* **Work instruction**
Word for word, print each line of the listing below; pictures stay out.

* **Given data**

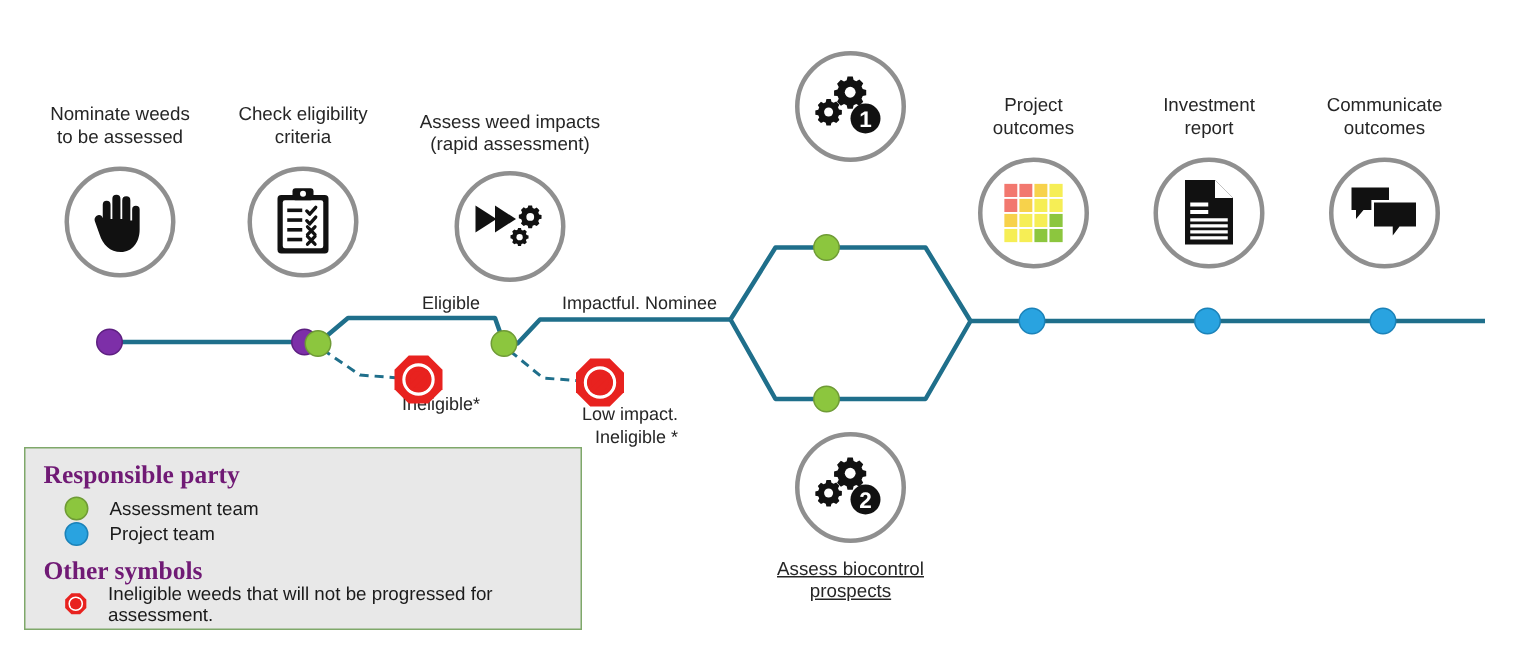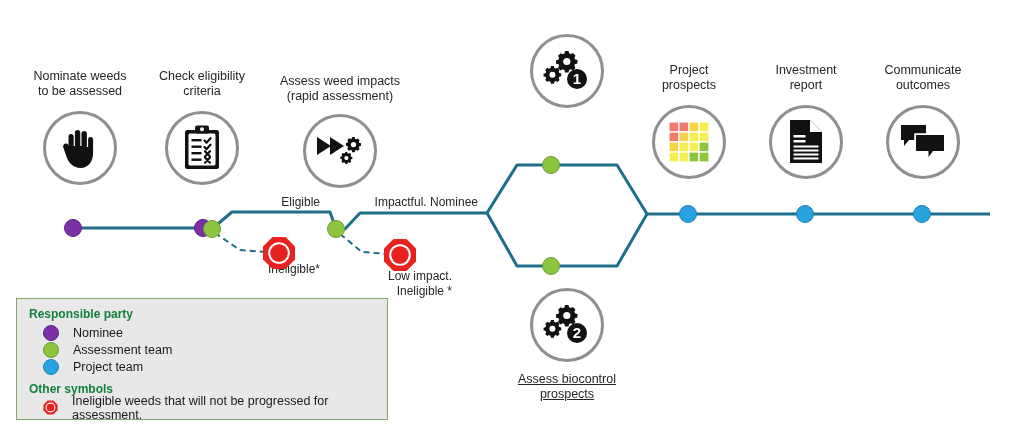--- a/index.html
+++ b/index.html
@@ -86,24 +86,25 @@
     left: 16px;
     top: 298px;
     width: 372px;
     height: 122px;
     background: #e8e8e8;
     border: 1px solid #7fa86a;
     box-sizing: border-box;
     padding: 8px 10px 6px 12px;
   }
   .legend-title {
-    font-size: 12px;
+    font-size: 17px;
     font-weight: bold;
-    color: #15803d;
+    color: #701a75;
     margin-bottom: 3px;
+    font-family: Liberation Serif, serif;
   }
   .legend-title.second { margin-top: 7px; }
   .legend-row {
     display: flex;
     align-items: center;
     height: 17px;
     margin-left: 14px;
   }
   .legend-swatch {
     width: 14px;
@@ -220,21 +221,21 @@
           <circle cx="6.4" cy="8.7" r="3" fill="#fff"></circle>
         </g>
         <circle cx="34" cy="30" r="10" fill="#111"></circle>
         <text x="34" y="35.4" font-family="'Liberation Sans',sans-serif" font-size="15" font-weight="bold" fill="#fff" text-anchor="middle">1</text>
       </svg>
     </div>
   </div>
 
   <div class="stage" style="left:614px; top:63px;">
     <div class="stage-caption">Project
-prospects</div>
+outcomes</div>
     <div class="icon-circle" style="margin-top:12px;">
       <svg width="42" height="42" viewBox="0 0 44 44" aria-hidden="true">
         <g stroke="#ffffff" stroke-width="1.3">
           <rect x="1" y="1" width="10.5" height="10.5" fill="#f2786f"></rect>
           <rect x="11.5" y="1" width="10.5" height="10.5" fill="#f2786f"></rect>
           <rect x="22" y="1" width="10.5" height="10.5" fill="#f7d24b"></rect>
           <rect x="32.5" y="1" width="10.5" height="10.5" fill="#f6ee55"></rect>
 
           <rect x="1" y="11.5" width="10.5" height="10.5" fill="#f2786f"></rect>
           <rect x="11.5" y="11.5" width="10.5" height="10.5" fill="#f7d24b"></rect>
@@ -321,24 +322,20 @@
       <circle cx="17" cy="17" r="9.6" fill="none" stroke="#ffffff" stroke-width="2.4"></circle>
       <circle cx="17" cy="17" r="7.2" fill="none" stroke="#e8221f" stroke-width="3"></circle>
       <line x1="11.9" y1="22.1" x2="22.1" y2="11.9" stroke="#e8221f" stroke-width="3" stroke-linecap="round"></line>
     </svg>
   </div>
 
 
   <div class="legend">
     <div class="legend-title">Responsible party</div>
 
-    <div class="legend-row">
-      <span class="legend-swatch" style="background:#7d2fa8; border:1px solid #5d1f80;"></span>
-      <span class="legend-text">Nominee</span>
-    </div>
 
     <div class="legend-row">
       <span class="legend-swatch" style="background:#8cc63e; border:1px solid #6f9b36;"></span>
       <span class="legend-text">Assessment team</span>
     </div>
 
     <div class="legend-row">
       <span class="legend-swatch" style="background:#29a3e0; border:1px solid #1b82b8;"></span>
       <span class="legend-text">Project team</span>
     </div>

* **Response**
--- a/index.html
+++ b/index.html
@@ -86,24 +86,25 @@
     left: 16px;
     top: 298px;
     width: 372px;
     height: 122px;
     background: #e8e8e8;
     border: 1px solid #7fa86a;
     box-sizing: border-box;
     padding: 8px 10px 6px 12px;
   }
   .legend-title {
-    font-size: 12px;
+    font-size: 17px;
     font-weight: bold;
-    color: #15803d;
+    color: #701a75;
     margin-bottom: 3px;
+    font-family: Liberation Serif, serif;
   }
   .legend-title.second { margin-top: 7px; }
   .legend-row {
     display: flex;
     align-items: center;
     height: 17px;
     margin-left: 14px;
   }
   .legend-swatch {
     width: 14px;
@@ -220,21 +221,21 @@
           <circle cx="6.4" cy="8.7" r="3" fill="#fff"></circle>
         </g>
         <circle cx="34" cy="30" r="10" fill="#111"></circle>
         <text x="34" y="35.4" font-family="'Liberation Sans',sans-serif" font-size="15" font-weight="bold" fill="#fff" text-anchor="middle">1</text>
       </svg>
     </div>
   </div>
 
   <div class="stage" style="left:614px; top:63px;">
     <div class="stage-caption">Project
-prospects</div>
+outcomes</div>
     <div class="icon-circle" style="margin-top:12px;">
       <svg width="42" height="42" viewBox="0 0 44 44" aria-hidden="true">
         <g stroke="#ffffff" stroke-width="1.3">
           <rect x="1" y="1" width="10.5" height="10.5" fill="#f2786f"></rect>
           <rect x="11.5" y="1" width="10.5" height="10.5" fill="#f2786f"></rect>
           <rect x="22" y="1" width="10.5" height="10.5" fill="#f7d24b"></rect>
           <rect x="32.5" y="1" width="10.5" height="10.5" fill="#f6ee55"></rect>
 
           <rect x="1" y="11.5" width="10.5" height="10.5" fill="#f2786f"></rect>
           <rect x="11.5" y="11.5" width="10.5" height="10.5" fill="#f7d24b"></rect>
@@ -321,24 +322,20 @@
       <circle cx="17" cy="17" r="9.6" fill="none" stroke="#ffffff" stroke-width="2.4"></circle>
       <circle cx="17" cy="17" r="7.2" fill="none" stroke="#e8221f" stroke-width="3"></circle>
       <line x1="11.9" y1="22.1" x2="22.1" y2="11.9" stroke="#e8221f" stroke-width="3" stroke-linecap="round"></line>
     </svg>
   </div>
 
 
   <div class="legend">
     <div class="legend-title">Responsible party</div>
 
-    <div class="legend-row">
-      <span class="legend-swatch" style="background:#7d2fa8; border:1px solid #5d1f80;"></span>
-      <span class="legend-text">Nominee</span>
-    </div>
 
     <div class="legend-row">
       <span class="legend-swatch" style="background:#8cc63e; border:1px solid #6f9b36;"></span>
       <span class="legend-text">Assessment team</span>
     </div>
 
     <div class="legend-row">
       <span class="legend-swatch" style="background:#29a3e0; border:1px solid #1b82b8;"></span>
       <span class="legend-text">Project team</span>
     </div>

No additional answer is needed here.